# YOUR GOAL
Look through the data for the string "relative". Copy every line where it is found.

[Web page revision data]
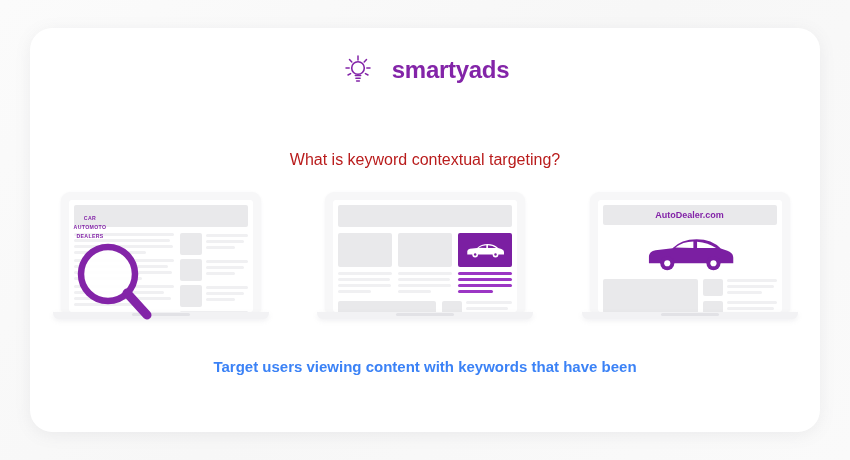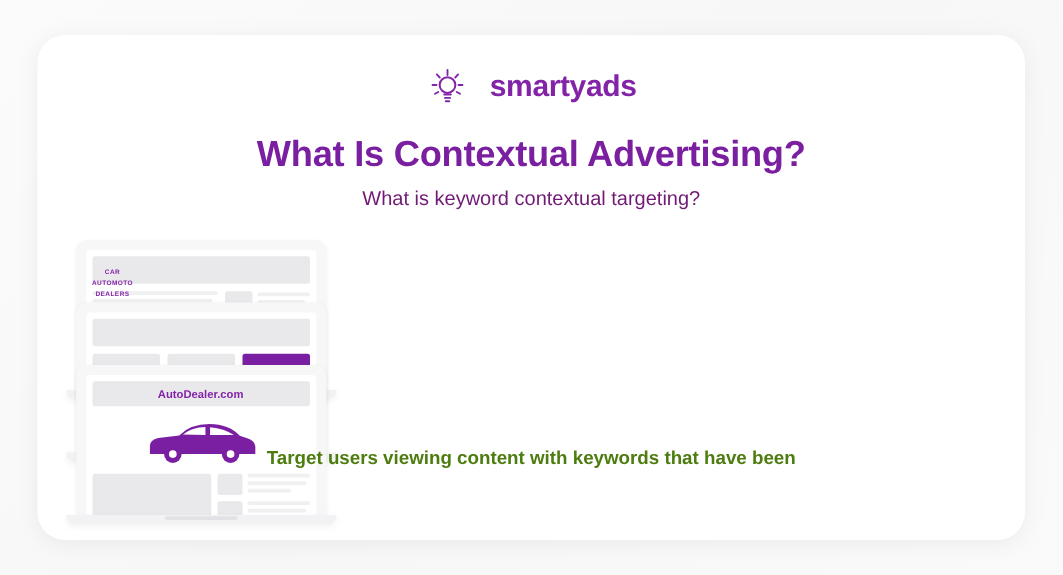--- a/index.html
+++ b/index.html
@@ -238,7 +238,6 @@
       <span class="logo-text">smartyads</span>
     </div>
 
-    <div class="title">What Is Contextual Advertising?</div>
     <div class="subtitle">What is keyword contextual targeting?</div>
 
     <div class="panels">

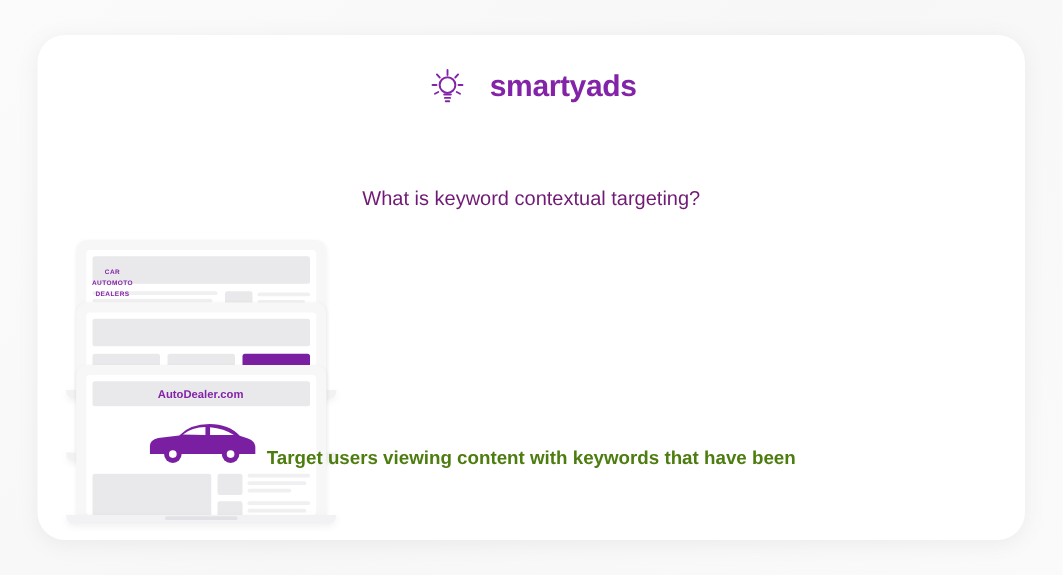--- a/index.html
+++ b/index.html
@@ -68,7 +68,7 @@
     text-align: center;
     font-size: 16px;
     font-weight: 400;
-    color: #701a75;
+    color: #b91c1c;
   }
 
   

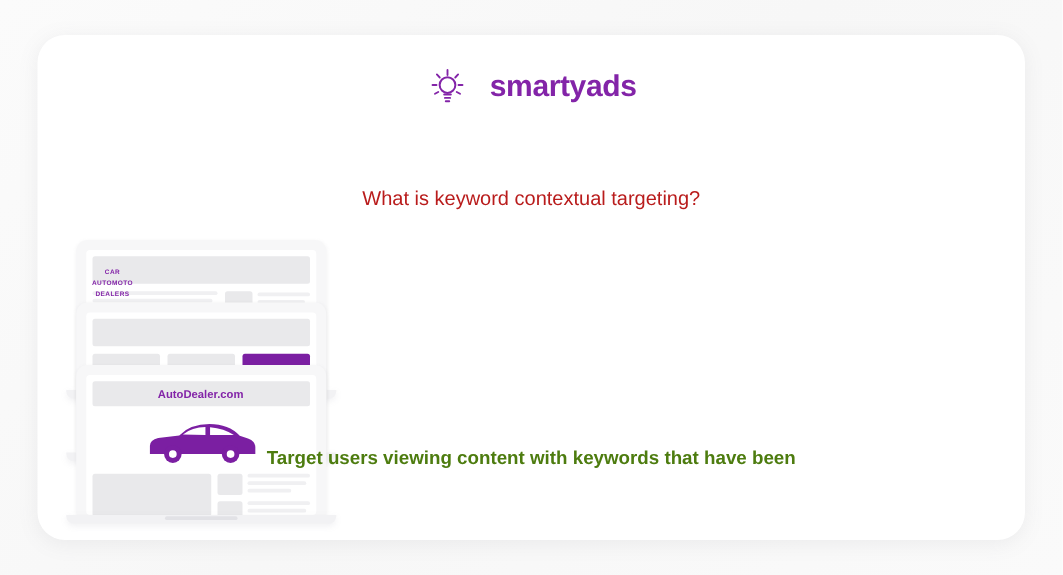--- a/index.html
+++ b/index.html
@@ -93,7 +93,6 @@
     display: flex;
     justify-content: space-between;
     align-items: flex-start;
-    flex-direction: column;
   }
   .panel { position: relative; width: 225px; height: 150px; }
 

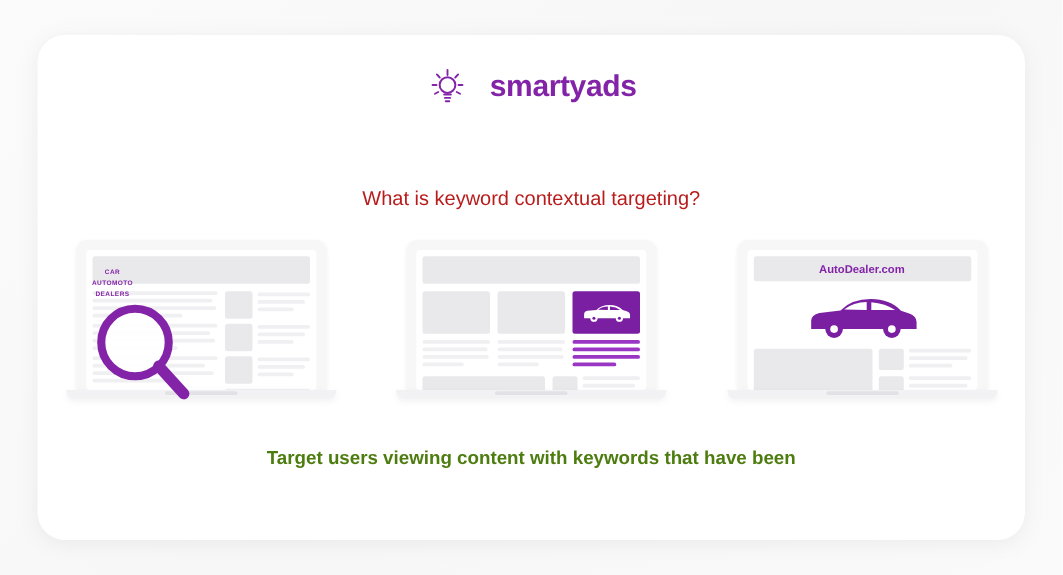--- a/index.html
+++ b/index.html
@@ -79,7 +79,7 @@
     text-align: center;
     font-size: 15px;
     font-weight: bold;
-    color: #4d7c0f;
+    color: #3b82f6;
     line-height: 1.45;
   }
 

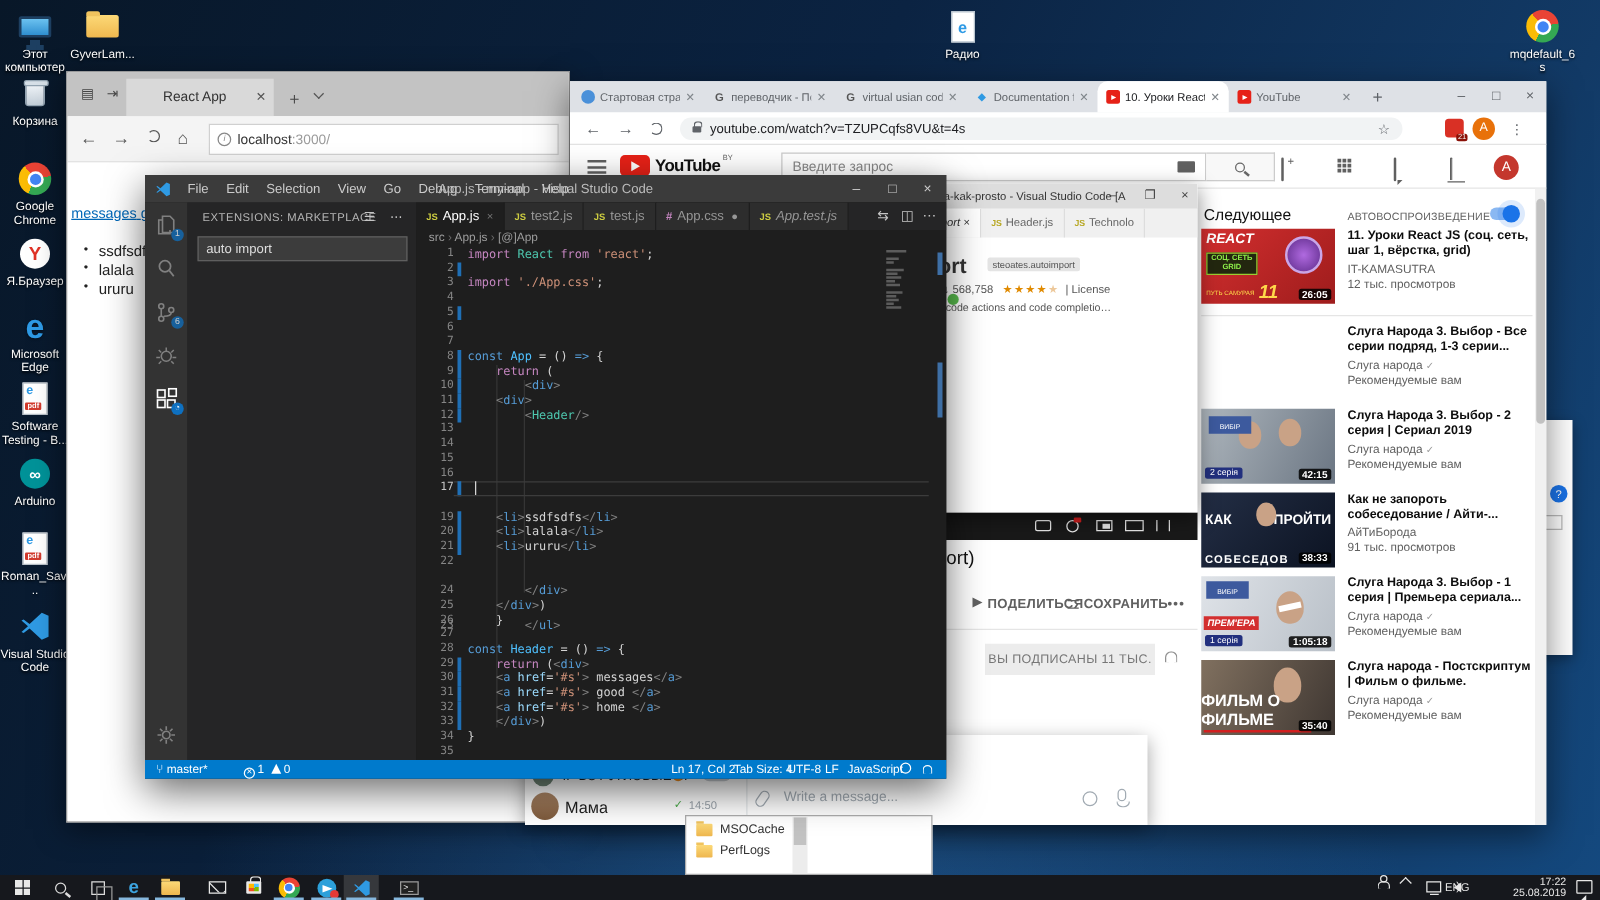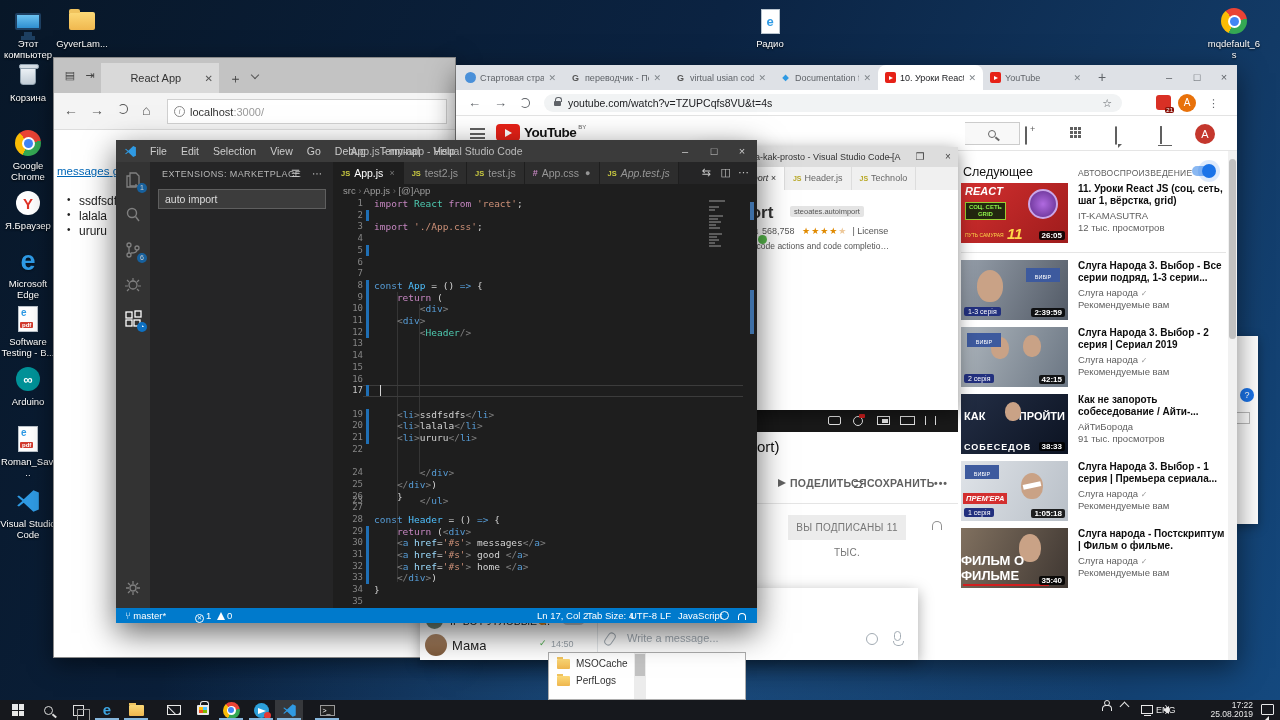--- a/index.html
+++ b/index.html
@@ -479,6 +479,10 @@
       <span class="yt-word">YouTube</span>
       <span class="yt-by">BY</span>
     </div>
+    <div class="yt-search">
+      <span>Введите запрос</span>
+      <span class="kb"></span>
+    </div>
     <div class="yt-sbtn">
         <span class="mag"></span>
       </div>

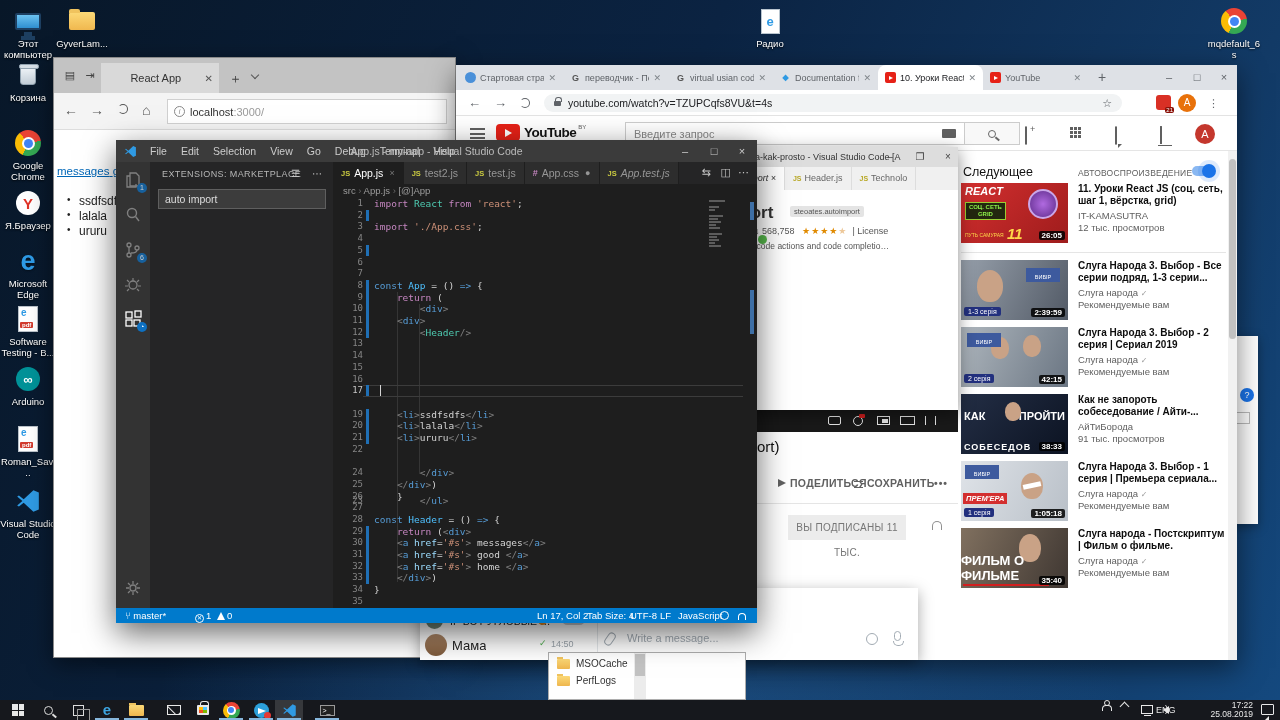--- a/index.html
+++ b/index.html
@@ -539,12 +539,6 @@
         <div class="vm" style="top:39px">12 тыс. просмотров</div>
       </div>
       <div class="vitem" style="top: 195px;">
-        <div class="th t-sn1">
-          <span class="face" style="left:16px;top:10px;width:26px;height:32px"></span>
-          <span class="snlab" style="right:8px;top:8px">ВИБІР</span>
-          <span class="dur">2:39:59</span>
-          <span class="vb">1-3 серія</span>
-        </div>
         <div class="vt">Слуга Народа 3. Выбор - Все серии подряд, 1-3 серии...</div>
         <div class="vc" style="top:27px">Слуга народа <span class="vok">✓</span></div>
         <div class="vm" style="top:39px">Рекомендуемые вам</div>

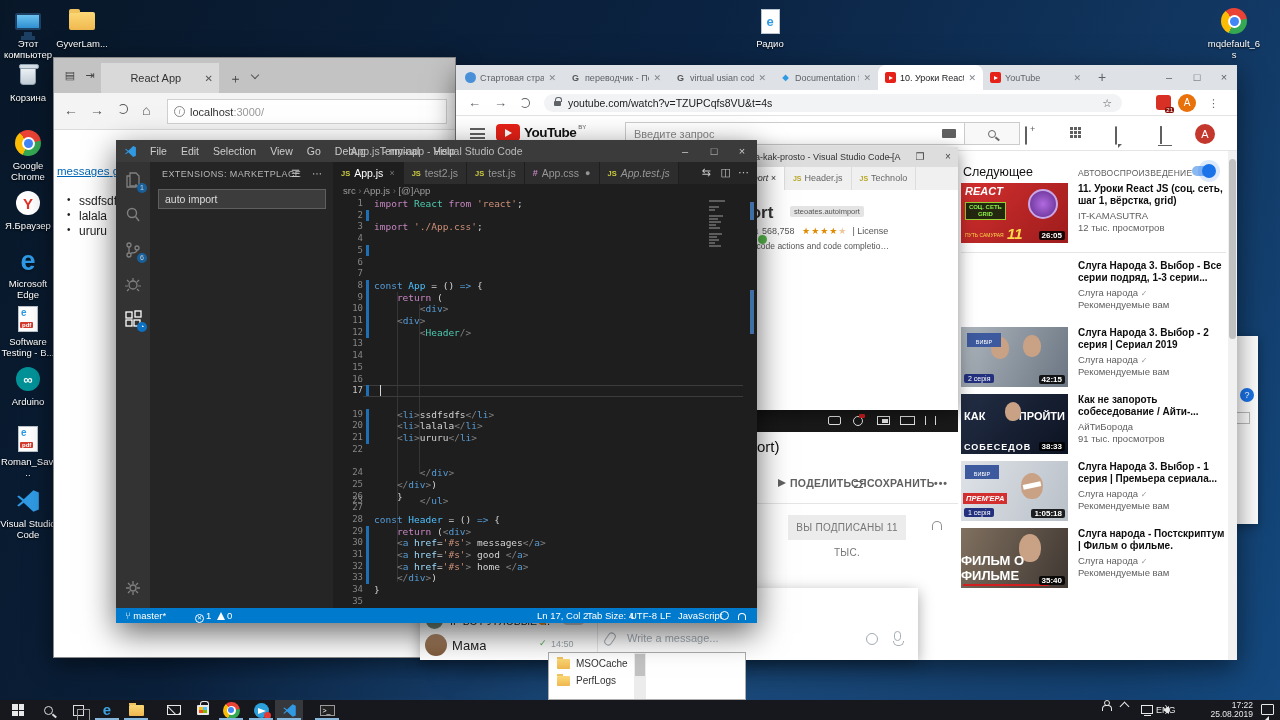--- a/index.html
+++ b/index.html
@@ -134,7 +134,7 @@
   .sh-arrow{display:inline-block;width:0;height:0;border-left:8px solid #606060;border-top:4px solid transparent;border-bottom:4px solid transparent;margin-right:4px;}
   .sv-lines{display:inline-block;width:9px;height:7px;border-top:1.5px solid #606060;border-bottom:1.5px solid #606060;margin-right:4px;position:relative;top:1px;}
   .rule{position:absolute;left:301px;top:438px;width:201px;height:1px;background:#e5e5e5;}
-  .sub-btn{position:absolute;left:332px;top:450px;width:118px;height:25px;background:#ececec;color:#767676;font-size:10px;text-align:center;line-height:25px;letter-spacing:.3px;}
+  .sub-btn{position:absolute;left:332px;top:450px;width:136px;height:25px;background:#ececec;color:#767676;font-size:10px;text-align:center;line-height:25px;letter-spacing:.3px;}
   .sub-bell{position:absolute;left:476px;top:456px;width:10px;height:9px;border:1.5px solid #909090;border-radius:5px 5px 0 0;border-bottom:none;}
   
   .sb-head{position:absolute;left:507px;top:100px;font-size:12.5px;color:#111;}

# OUTPUT BELOW
   .panel { position: relative; width: 225px; height: 150px; }
   .sv-lines{display:inline-block;width:9px;height:7px;border-top:1.5px solid #606060;border-bottom:1.5px solid #606060;margin-right:4px;position:relative;top:1px;}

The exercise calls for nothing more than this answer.